### Your objective
Among the lines of the entries below, count those containing the word "date" and answer with the number only.

### Dataset content
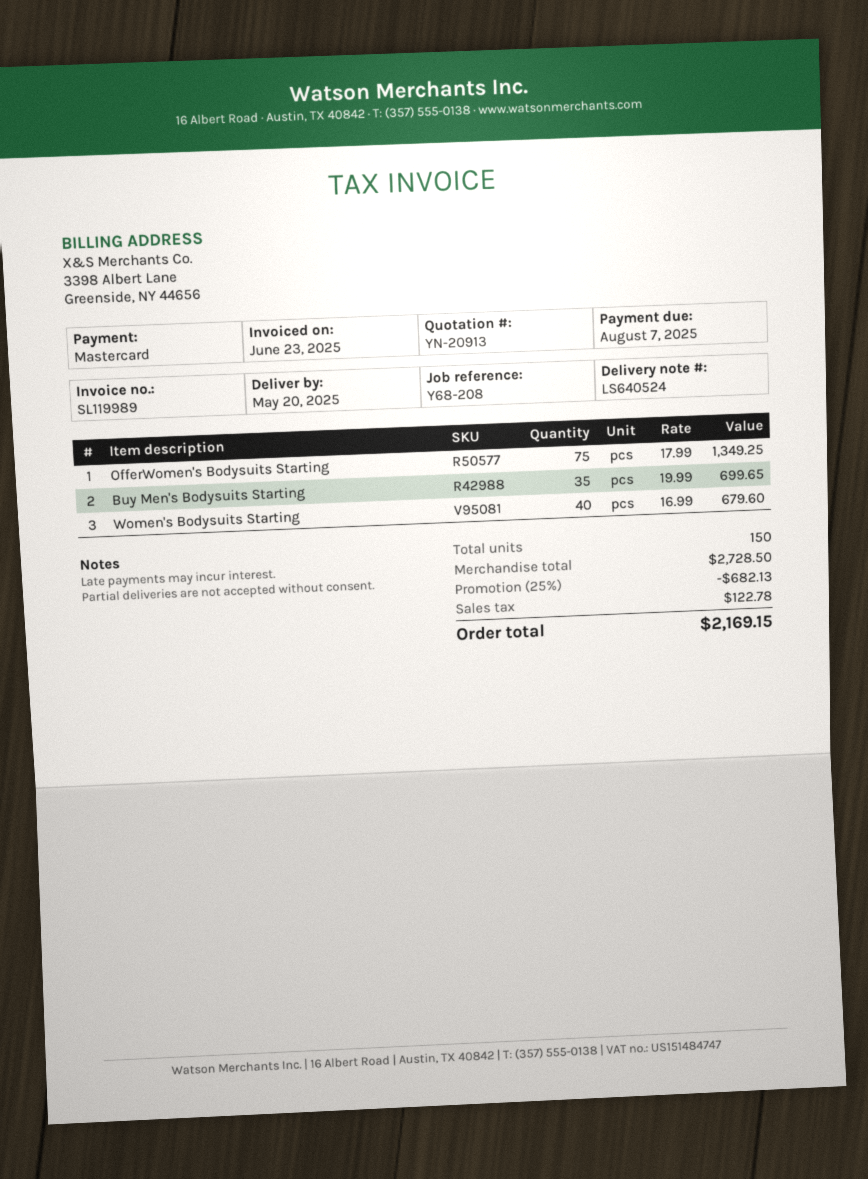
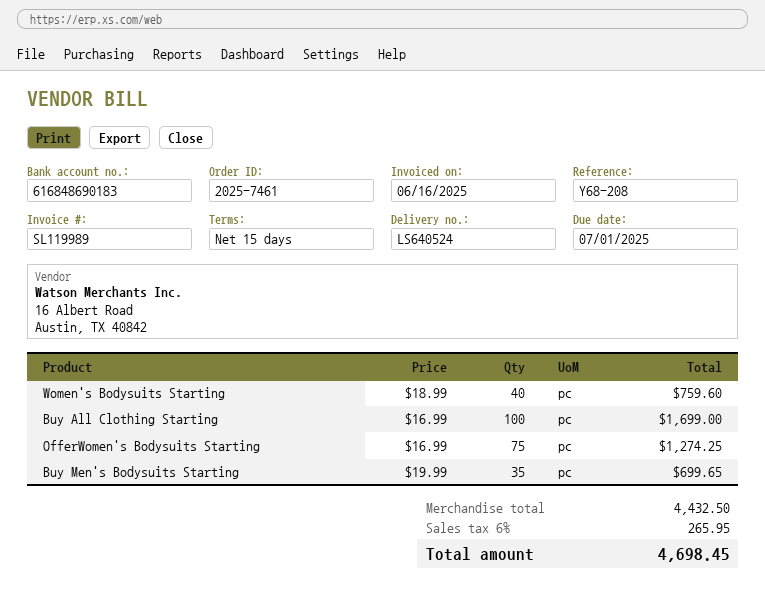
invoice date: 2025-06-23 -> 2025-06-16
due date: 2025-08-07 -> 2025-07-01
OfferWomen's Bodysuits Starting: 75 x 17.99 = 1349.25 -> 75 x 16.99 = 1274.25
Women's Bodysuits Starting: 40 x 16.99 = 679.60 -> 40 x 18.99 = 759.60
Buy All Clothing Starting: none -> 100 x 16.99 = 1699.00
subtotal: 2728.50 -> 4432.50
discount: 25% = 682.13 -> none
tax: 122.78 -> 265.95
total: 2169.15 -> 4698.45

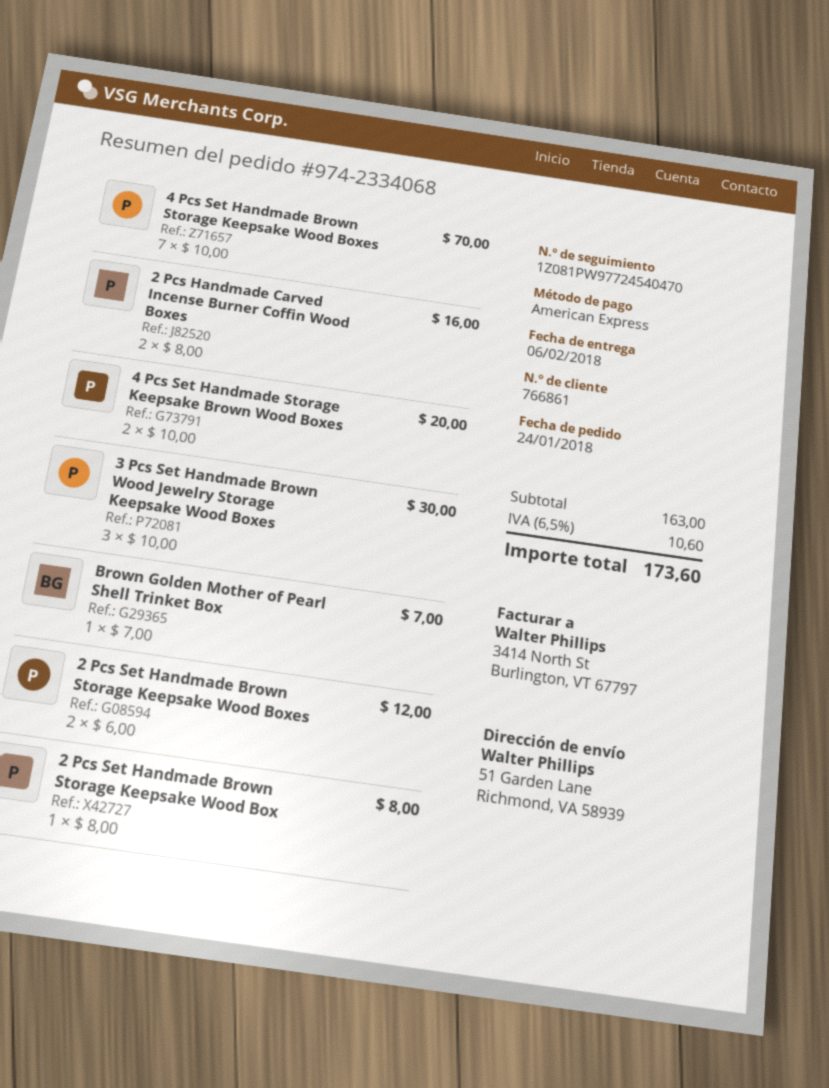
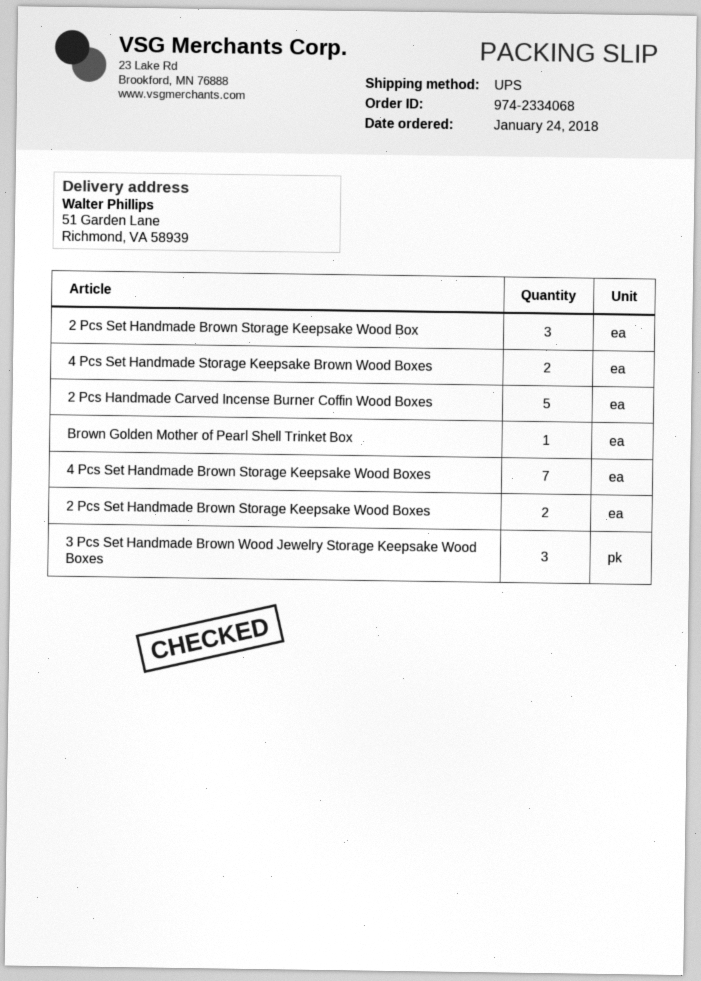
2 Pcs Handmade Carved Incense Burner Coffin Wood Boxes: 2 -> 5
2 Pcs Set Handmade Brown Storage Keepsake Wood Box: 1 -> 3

### Answer area
2